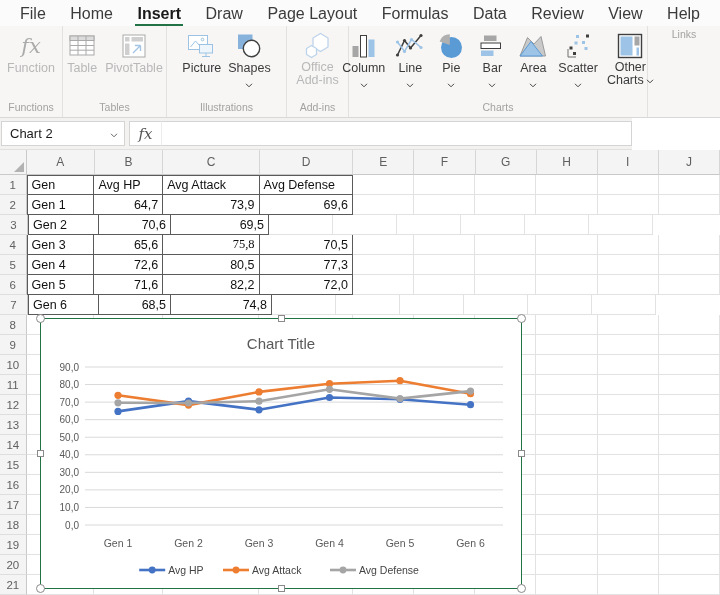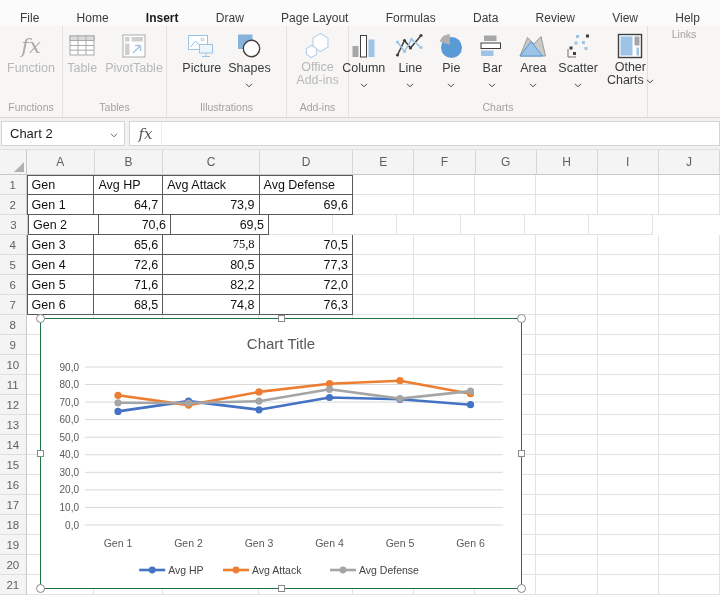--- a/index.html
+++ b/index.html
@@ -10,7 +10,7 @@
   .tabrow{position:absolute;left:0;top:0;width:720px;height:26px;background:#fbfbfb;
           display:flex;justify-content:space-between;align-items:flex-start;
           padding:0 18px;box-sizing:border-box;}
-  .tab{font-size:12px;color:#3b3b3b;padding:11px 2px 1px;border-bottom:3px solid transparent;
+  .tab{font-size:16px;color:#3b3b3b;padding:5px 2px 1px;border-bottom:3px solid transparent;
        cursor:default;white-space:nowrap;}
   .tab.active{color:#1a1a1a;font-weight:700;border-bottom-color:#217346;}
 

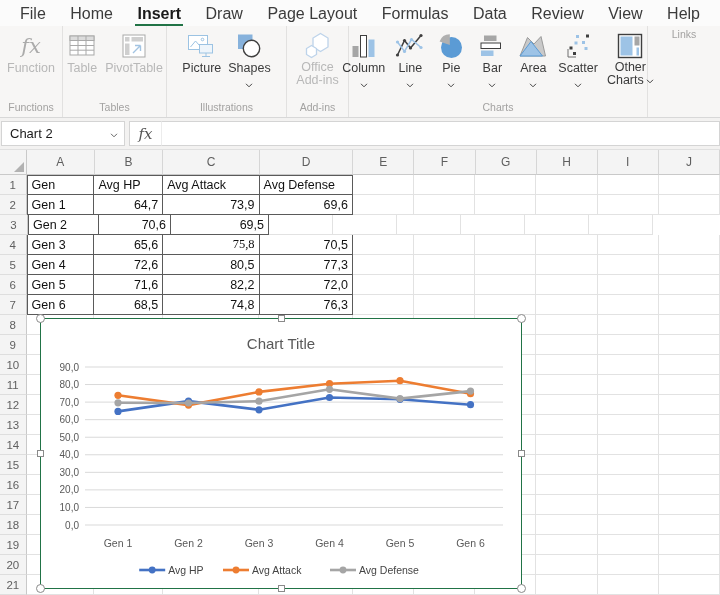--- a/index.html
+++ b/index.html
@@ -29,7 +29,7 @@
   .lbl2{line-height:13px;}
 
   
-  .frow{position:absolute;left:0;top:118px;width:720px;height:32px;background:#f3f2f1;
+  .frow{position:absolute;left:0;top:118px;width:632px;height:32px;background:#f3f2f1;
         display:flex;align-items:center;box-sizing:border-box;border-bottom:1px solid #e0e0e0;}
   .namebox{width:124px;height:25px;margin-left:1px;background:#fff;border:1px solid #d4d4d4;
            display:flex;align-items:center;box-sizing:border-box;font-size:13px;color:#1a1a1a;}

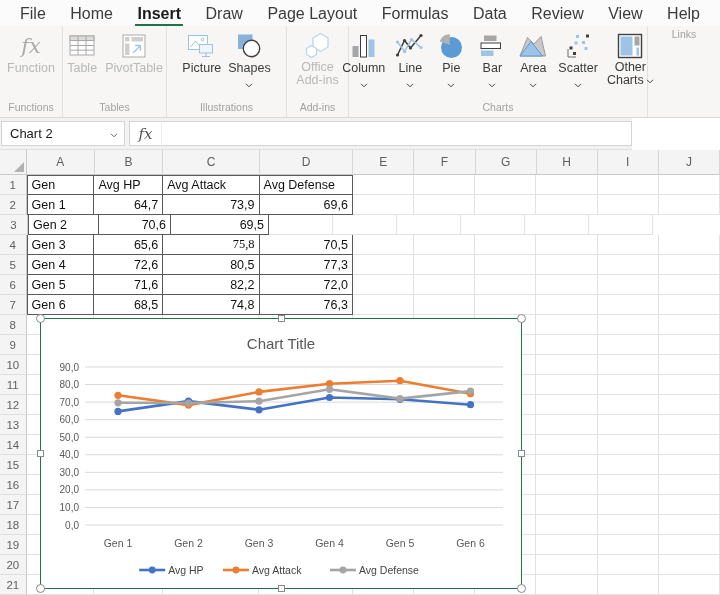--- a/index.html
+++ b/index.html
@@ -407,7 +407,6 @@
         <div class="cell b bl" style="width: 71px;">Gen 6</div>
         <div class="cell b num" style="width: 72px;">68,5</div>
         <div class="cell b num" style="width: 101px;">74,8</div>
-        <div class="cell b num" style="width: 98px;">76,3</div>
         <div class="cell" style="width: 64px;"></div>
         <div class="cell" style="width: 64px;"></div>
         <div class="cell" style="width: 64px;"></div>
----
Your copy should hold every record word for word and none of the pictures.

--- a/index.html
+++ b/index.html
@@ -10,7 +10,7 @@
   .tabrow{position:absolute;left:0;top:0;width:720px;height:26px;background:#fbfbfb;
           display:flex;justify-content:space-between;align-items:flex-start;
           padding:0 18px;box-sizing:border-box;}
-  .tab{font-size:12px;color:#3b3b3b;padding:11px 2px 1px;border-bottom:3px solid transparent;
+  .tab{font-size:16px;color:#3b3b3b;padding:5px 2px 1px;border-bottom:3px solid transparent;
        cursor:default;white-space:nowrap;}
   .tab.active{color:#1a1a1a;font-weight:700;border-bottom-color:#217346;}
 

--- a/index.html
+++ b/index.html
@@ -29,7 +29,7 @@
   .lbl2{line-height:13px;}
 
   
-  .frow{position:absolute;left:0;top:118px;width:720px;height:32px;background:#f3f2f1;
+  .frow{position:absolute;left:0;top:118px;width:632px;height:32px;background:#f3f2f1;
         display:flex;align-items:center;box-sizing:border-box;border-bottom:1px solid #e0e0e0;}
   .namebox{width:124px;height:25px;margin-left:1px;background:#fff;border:1px solid #d4d4d4;
            display:flex;align-items:center;box-sizing:border-box;font-size:13px;color:#1a1a1a;}

--- a/index.html
+++ b/index.html
@@ -407,7 +407,6 @@
         <div class="cell b bl" style="width: 71px;">Gen 6</div>
         <div class="cell b num" style="width: 72px;">68,5</div>
         <div class="cell b num" style="width: 101px;">74,8</div>
-        <div class="cell b num" style="width: 98px;">76,3</div>
         <div class="cell" style="width: 64px;"></div>
         <div class="cell" style="width: 64px;"></div>
         <div class="cell" style="width: 64px;"></div>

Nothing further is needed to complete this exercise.